Policymakers worry chains will chase profit at the expense of patient outcomes. But clinics acquired by a chain actually serve more patients and increase IVF treatment cycles by 27%, according to a new study by Assistant Professor Ambar La Forgia.
La Forgia and her co-author examined two main outcomes: The number of IVF cycles each clinic performed and their live birth rates. IVF treatment cycles are comprised of five main stages with 100 distinct steps performed over four to six weeks, which require many subjective decisions to produce healthy babies.
After a fertility chain acquires a clinic, IVF cycles increase dramatically, and live birth rates increased by 13.6%. La Forgia also found that chains are producing more “singleton” births—the birth of one baby—than their independent clinic peers, suggesting better embryo selection.
They found outcomes improved for two reasons: availability of more resources and a heavier focus on sharing best practices. Chains tend to introduce new processes and procedures known to improve birth rates. In fact, the lowest-performing clinics see the largest improvements when chains take over, and clinics acquired by the highest-performing chains experience the greatest improvements.

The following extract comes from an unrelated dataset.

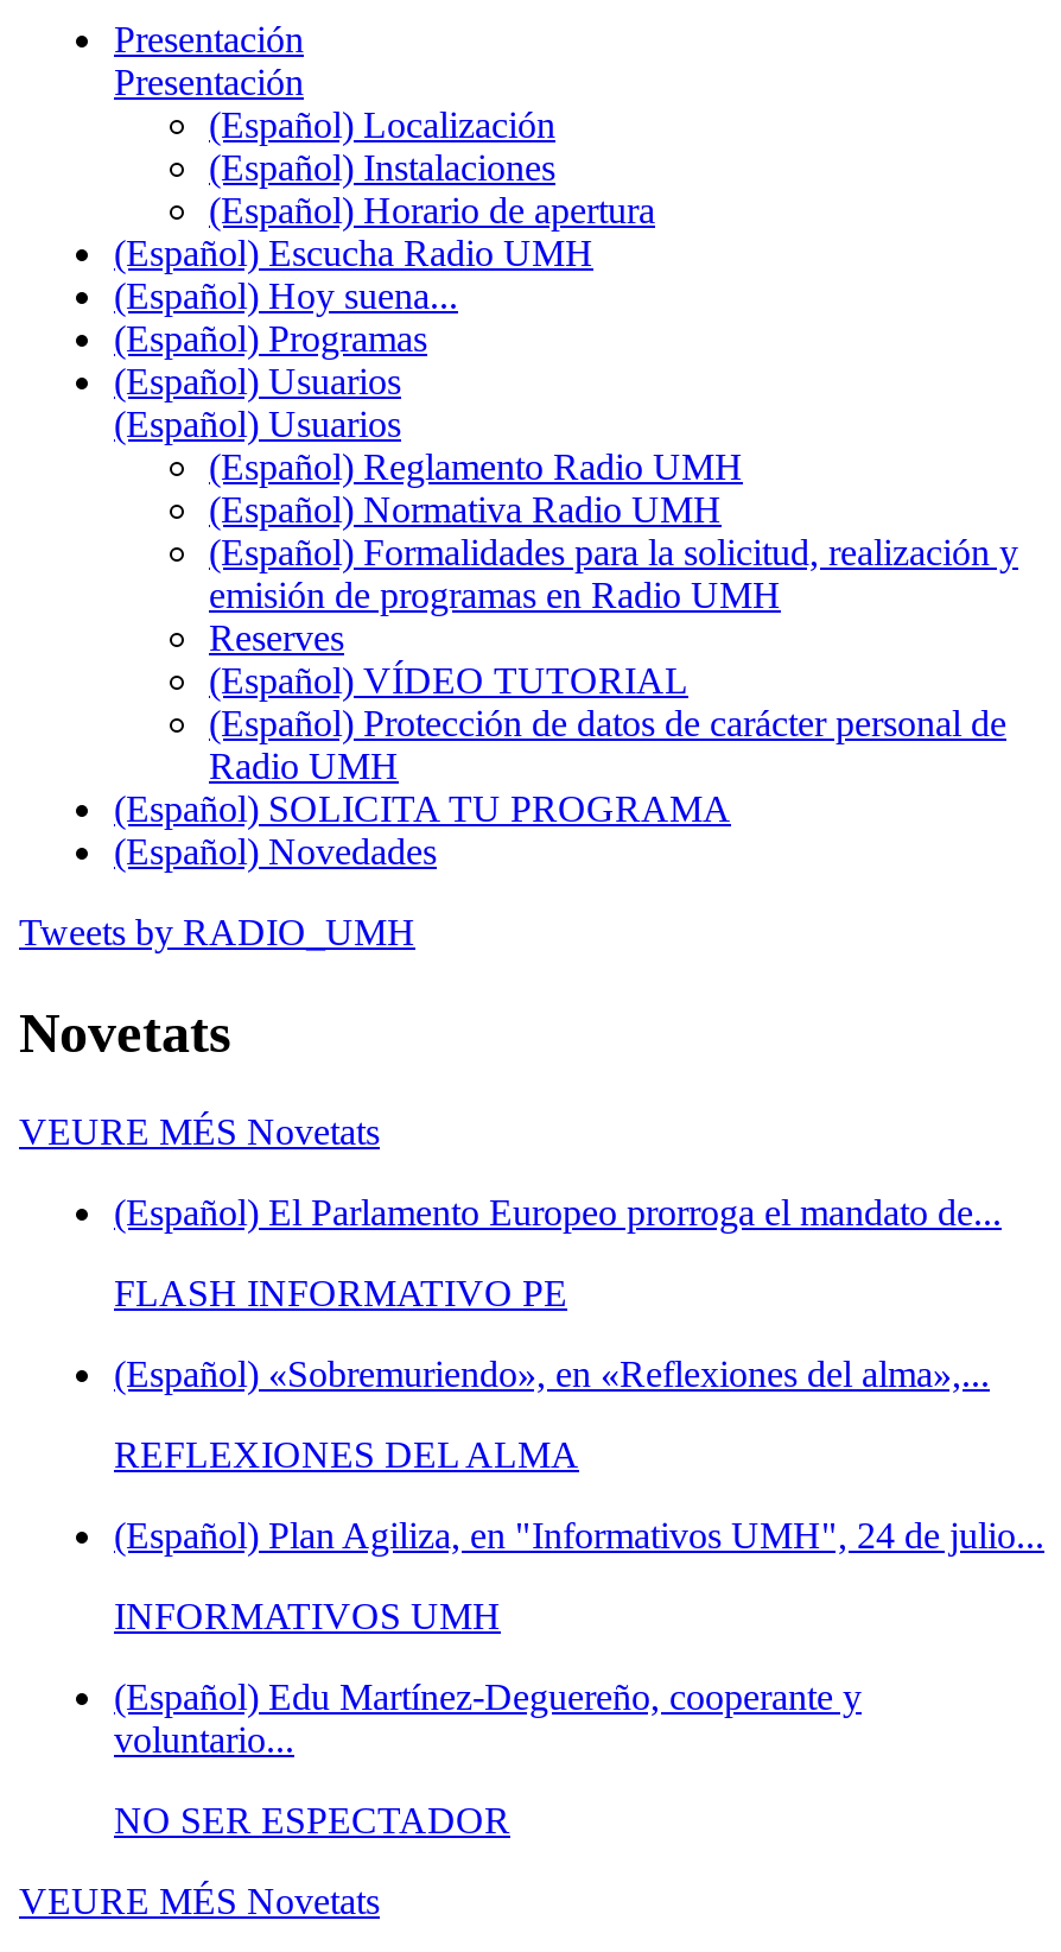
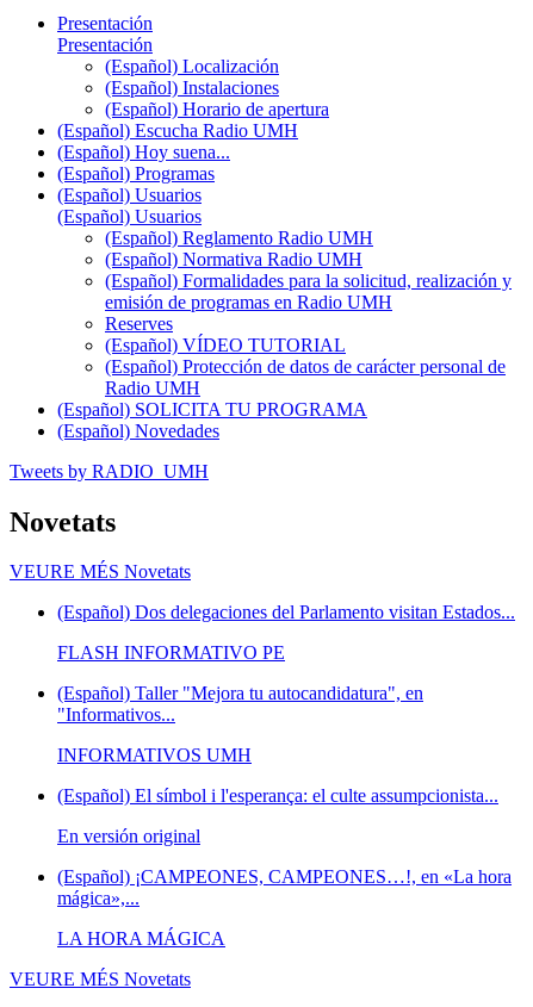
[114,1193,1002,1233] (Español) El Parlamento Europeo prorroga el mandato de... -> [57,602,515,623] (Español) Dos delegaciones del Parlamento visitan Estados...
[114,1355,1044,1556] (Español) «Sobremuriendo», en «Reflexiones del alma»,... | REFLEXIONES DEL ALMA | (Español) Plan Agiliza, en "Informativos UMH", 24 de julio... -> [57,683,423,725] (Español) Taller "Mejora tu autocandidatura", en | "Informativos...
moved [114,1597,501,1637] -> [57,745,252,766]: INFORMATIVOS UMH
[114,1677,862,1841] (Español) Edu Martínez-Deguereño, cooperante y | voluntario... | NO SER ESPECTADOR -> [57,786,512,949] (Español) El símbol i l'esperança: el culte assumpcionista... | En versión original | (Español) ¡CAMPEONES, CAMPEONES…!, en «La hora | mágica»,... | LA HORA MÁGICA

Most notably, researchers found that affiliated IVF clinics, which pay chains for management support and financing but retain managerial independence, witness an increase in patient volume and number of IVF cycles—but not birth rates.
Chains also expand the market and increase access to IVF rather than stealing business from competitors.
As other healthcare—including dermatology, urgent care, and physical therapy—shifts toward a retail model, the researchers recommend that policymakers should increase transparency about chains’ quality of care and price, which could increase competition.
“Very little research speaks to the ways in which chains are good or bad for patients,” La Forgia says. “We ought to start paying attention to what kinds of markets might lend themselves well to this business model.”